RANDOM GREEN THOUGHTS: I notice that any life activity becomes a learning experience if continued long enough. Hiking might be my favorite activity. Michigan is a hiker’s dream. We recently hiked the Highbanks Trail along the Au Sable Valley east of Os-coda, happy that we waited till mid-October. All memories of this day are glowingly positive, although many moments of the hike were not. Traffic was heavy along nearby River Road, parts of the seven-mile trail were “crowded” with hikers, and as always, my feet hurt. Some of this hike is along power-line rights-of-way. Gorgeous valley views are interspersed with dull second-growth woods. When you commit to a certain activity as way of life,moments of like and dislike do not end up mattering. When they seem to (my feet can really hurt!And there are bugs, sweat, cold), a mental reminder that even badly sore feet can’t wreck a hike overall is warranted. This is freedom, something to be nurtured and valued.
I read once that Grand Canyon river guides have a high rate of off-season depression, nothing else life offers being as exciting and absorbing as running rapids. Coming and going from the natural world can end up more complicated than reason would have it. Transitions even to a beloved place or state of being can seem like jarring oneself out of a rut that is simply comfortable.

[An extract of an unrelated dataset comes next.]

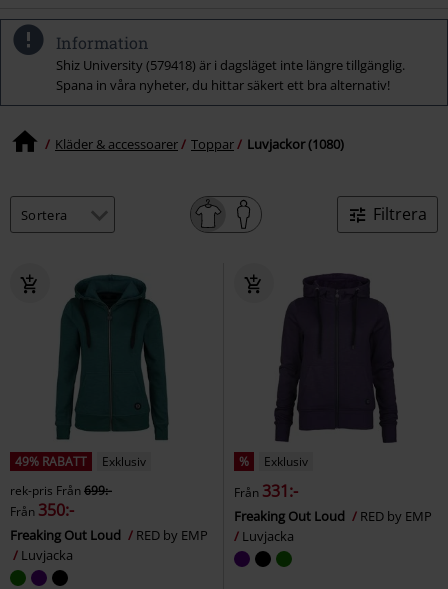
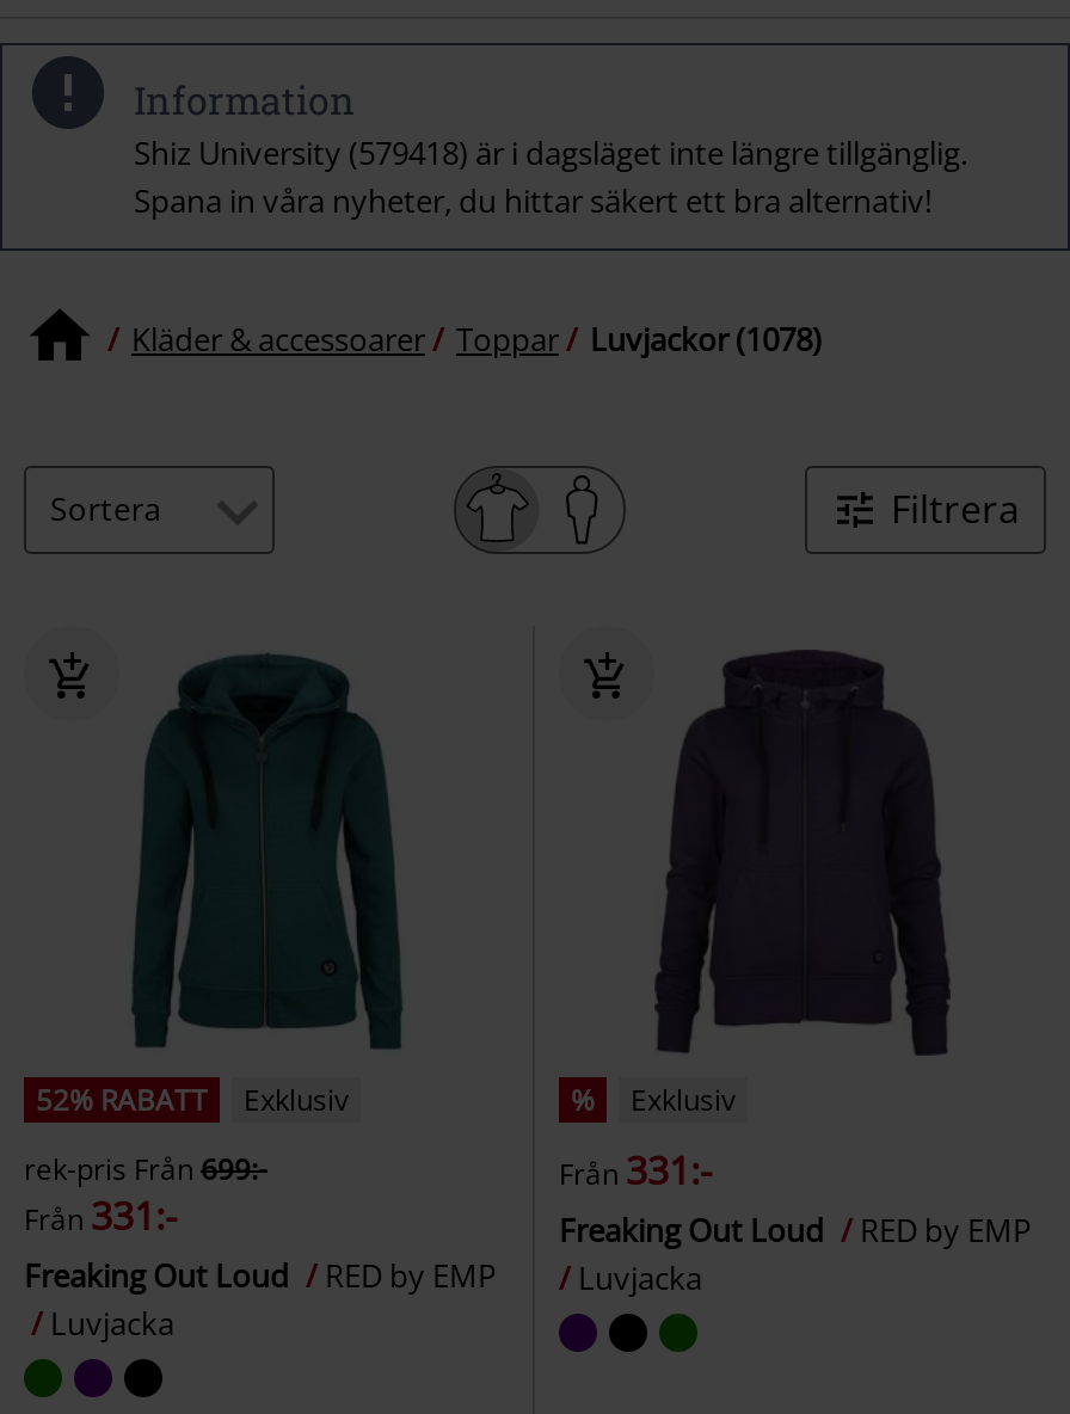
[55,134,344,152] Kläder & accessoarer Toppar Luvjackor (1080) -> [131,318,822,361] Kläder & accessoarer Toppar Luvjackor (1078)
[15,453,146,470] 49% RABATT Exklusiv -> [36,1078,349,1119] 52% RABATT Exklusiv
[10,499,74,521] Från 350:- -> [24,1188,177,1241] Från 331:-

It’s easier to keep doing anything than it is to stop and start it. A hiker in motion tends to stay in motion.
Maybe all discipline is the realization that deciding a course of action ahead of time and sticking to it is better and easier than going with the whims and moods of particular moments. I’ve known musicians to keep going through all the “-itises”: bursitis, arthritis, tendonitis; I myself once pulled the top off a music stand and right into my upper lip, sending me from a rehearsal straight to the ER, and still played an oboe concerto two days later. Most things are doable if you made up your mind ahead of time they’re worthwhile.
Conversely, things that are worthwhile will end up avoided if each mood is weighed for validity. If the forest calls you, go. If that particular experience isn’t wonderful, you went anyway. You smelled the forest and the water and heard the wind (and maybe pressed a fungi).
Sooner or later you accumulate enough wonderful excursions that the occasional mediocre or even lousy one can be laughed off. You’ll have faith that good times are plentiful enough to count on.
Rebecca Hammond lives in Ferndale where she continues to struggle with putting her things away when done with them. Life is a journey.